President Ford experimented with the lottery. It didn't make the losers happy - particularly those who felt that through seniority they had a right to question the president. But good questions were asked by the winners in these lotteries. And what we found was that reporters from outside television and the big newspapers are perfectly capable of asking what should be asked.
The lottery is not a perfect answer. It makes the conferences less spontaneous. So why not have a lottery that would determine the first five or six questions, then throw the session open to everyone?
That's my recommendation, Mr. Bush. It's not a perfect solution. But it would mean that you could - without hours of preparation - meet weekly with the press in relaxed, on the record sessions. You might even come to look forward to them.
A weekly session would allow you to respond quickly to pressing questions. This would keep questions from piling up. By relieving pressure from members of the press through more frequent meetings, the monthly television sessions might become less contentious and more palatable to you.
You would have to commit yourself to only 12 TV sessions a year. That means you would only have 12 dips in the pressure tank to look forward to!
Now we know that President Kennedy made TV press conferences look easy. And his boffo performances set a precedent, making it obligatory that presidents follow his example.
Kennedy had that wonderful wit, and a way of turning tough questions around so that the other reporters would laugh at the questioner.

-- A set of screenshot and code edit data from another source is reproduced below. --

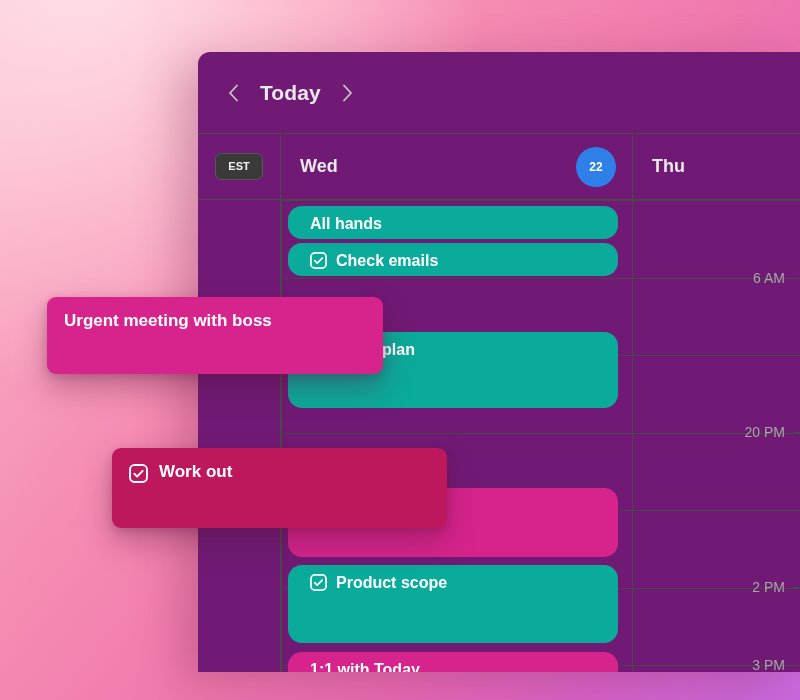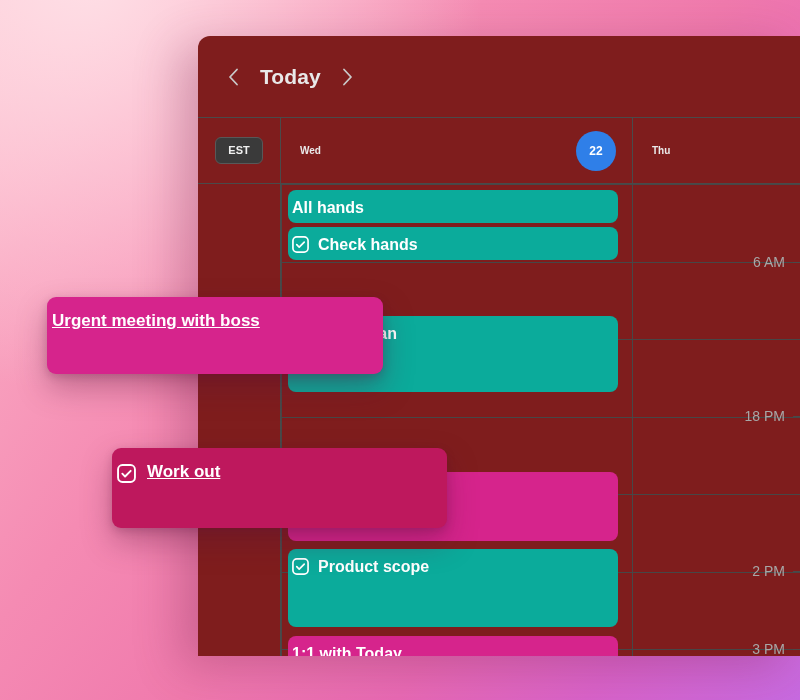--- a/index.html
+++ b/index.html
@@ -47,10 +47,10 @@
   #calendar-window {
     position: absolute;
     left: 198px;
-    top: 36px;
+    top: 52px;
     width: 602px;
     height: 620px;
-    background: #7f1d1d;
+    background: #701a75;
     border-radius: 12px 0 0 0;
     overflow: hidden;
     box-shadow: -18px 10px 46px rgba(120, 35, 75, .30);

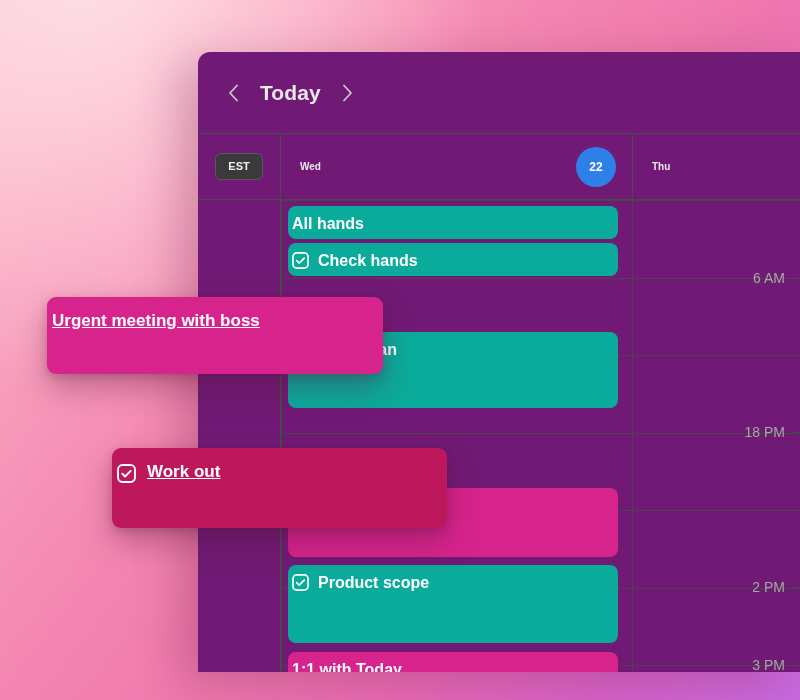--- a/index.html
+++ b/index.html
@@ -129,7 +129,7 @@
     border-right: none;
   }
   .day-name {
-    font-size: 10px;
+    font-size: 18px;
     font-weight: bold;
     color: #eaeaea;
   }

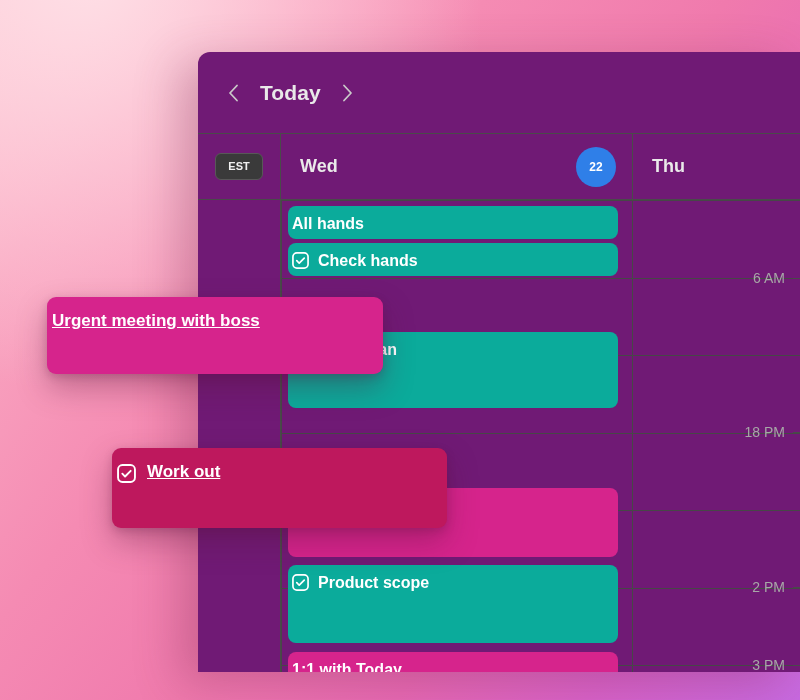--- a/index.html
+++ b/index.html
@@ -196,9 +196,9 @@
     position: absolute;
     left: 7px;
     right: 14px;
-    border-radius: 8px;
-    box-sizing: border-box;
-    padding: 9px 4px;
+    border-radius: 14px;
+    box-sizing: border-box;
+    padding: 9px 22px;
     display: flex;
     align-items: flex-start;
     gap: 9px;

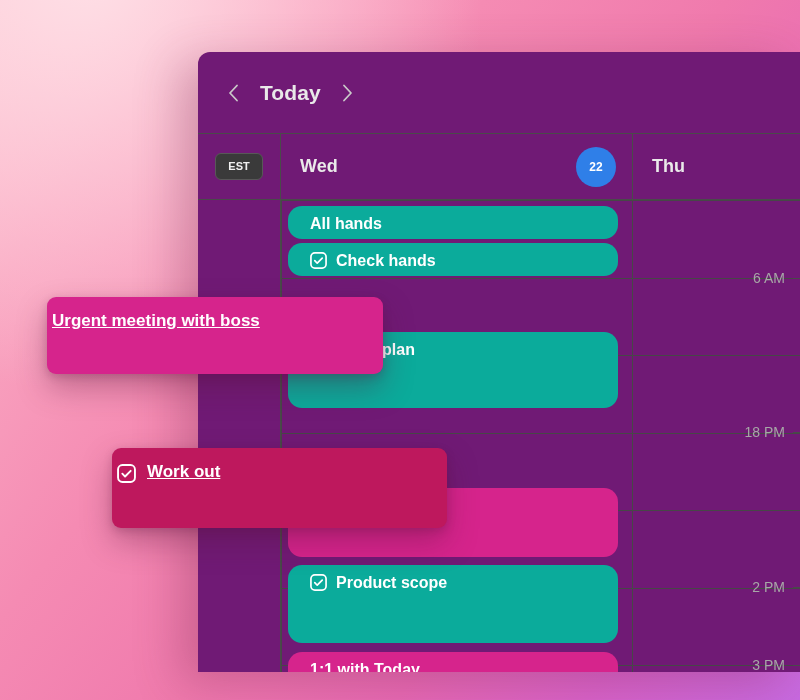--- a/index.html
+++ b/index.html
@@ -320,7 +320,7 @@
             <rect x="1.1" y="1.1" width="17.8" height="17.8" rx="4.6" stroke="#ffffff" stroke-width="2"></rect>
             <path d="M5.6 10.2l2.9 3 5.9-6" stroke="#ffffff" stroke-width="2" stroke-linecap="round" stroke-linejoin="round"></path>
           </svg>
-          <span class="event-title">Check hands</span>
+          <span class="event-title">Check emails</span>
         </div>
         <div class="event teal" style="top: 132px; height: 76px;">
           <span class="event-title">Segment plan</span>

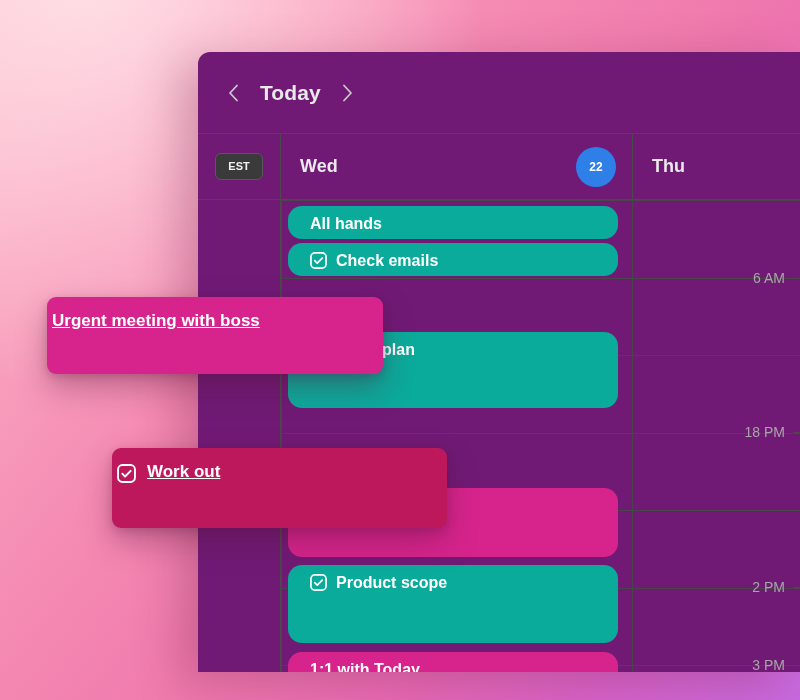--- a/index.html
+++ b/index.html
@@ -226,14 +226,13 @@
     color: #ffffff;
     font-size: 17px;
     font-weight: bold;
-    padding: 15px 5px;
+    padding: 15px 17px;
     box-sizing: border-box;
     display: flex;
     align-items: flex-start;
     gap: 11px;
     box-shadow: 0 14px 30px rgba(90, 20, 60, .34), 0 3px 9px rgba(90,20,60,.22);
     cursor: grab;
-    text-decoration: underline;
   }
   .float-card.pink { background: #d6248c; }
   .float-card.teal { background: #be185d; }

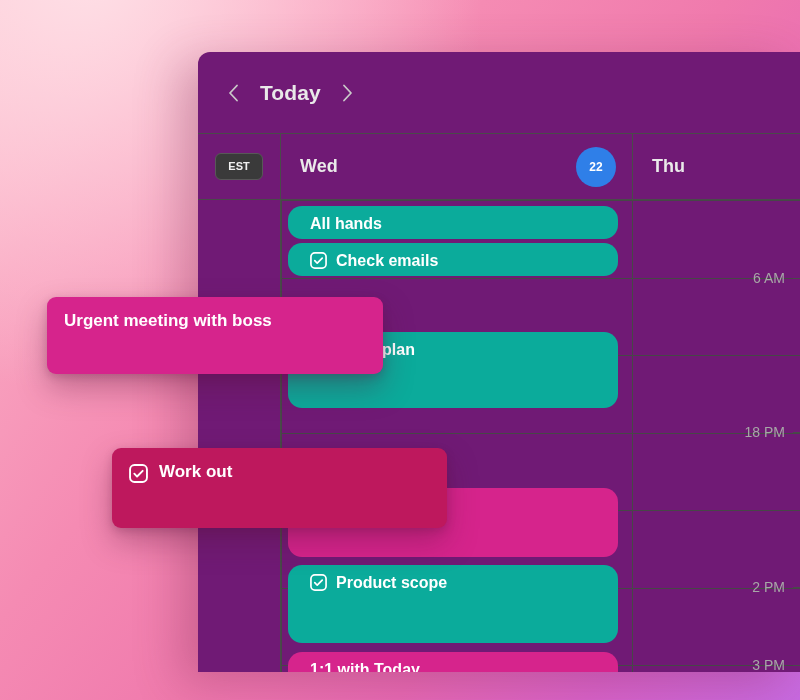--- a/index.html
+++ b/index.html
@@ -302,7 +302,7 @@
     <div id="time-labels">
         <div class="time-label" style="top: 78px;">6 AM</div>
         <div class="time-tick" style="top: 78px;"></div>
-        <div class="time-label" style="top: 232px;">18 PM</div>
+        <div class="time-label" style="top: 232px;">20 PM</div>
         <div class="time-tick" style="top: 232px;"></div>
         <div class="time-label" style="top: 387px;">2 PM</div>
         <div class="time-tick" style="top: 387px;"></div>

But Kennedy wasn't around very long. And the reporters, for the most part, were quite friendly to the new President. Things might have changed if Kennedy had stayed on for a term or two.
Since those days, presidents have found TV sessions less than enjoyable - and often painful. Their problems often become so immense that they simply aren't up to a cross-examination by the press before a national TV audience.
This results in their ducking out on the sessions and causes tensions between press and president that grow and mar the relationship beyond repair.
So why not work out a system right from the outset. You could promise to meet regularly with the press, and those difficult TV conferences could be minimized without evoking too much protest from the media.